What you are asked to do
Please copy, with no word changed, only the run of lines that opens with the line containing "shipping: 5.00 -> 0.00" and closes with the last line below.

Structured diff data
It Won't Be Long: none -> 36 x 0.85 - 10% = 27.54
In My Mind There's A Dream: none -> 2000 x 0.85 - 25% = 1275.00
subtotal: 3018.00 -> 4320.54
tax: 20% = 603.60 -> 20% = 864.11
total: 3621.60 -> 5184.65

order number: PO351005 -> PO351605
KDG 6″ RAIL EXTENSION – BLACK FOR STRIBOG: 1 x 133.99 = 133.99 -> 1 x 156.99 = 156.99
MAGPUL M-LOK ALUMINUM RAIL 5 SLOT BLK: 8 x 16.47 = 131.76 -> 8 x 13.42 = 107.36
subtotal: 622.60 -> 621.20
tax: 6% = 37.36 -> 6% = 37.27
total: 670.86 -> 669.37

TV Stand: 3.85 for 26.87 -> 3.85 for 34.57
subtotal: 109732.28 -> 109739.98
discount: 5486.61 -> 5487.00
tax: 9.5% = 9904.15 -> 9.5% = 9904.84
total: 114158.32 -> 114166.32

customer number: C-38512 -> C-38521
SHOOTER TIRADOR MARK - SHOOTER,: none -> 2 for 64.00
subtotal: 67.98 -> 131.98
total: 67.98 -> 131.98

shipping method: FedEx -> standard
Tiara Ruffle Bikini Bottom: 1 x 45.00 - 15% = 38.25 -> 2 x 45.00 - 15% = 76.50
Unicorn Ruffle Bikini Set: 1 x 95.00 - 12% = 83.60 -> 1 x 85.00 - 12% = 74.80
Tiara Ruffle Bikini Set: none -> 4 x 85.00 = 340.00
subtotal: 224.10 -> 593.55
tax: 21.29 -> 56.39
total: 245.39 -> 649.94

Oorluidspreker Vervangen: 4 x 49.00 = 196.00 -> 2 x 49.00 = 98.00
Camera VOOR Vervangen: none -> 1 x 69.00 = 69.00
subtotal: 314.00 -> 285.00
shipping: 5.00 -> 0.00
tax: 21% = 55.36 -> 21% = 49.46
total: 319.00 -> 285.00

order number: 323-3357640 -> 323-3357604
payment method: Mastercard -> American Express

Response below
shipping: 5.00 -> 0.00
tax: 21% = 55.36 -> 21% = 49.46
total: 319.00 -> 285.00

order number: 323-3357640 -> 323-3357604
payment method: Mastercard -> American Express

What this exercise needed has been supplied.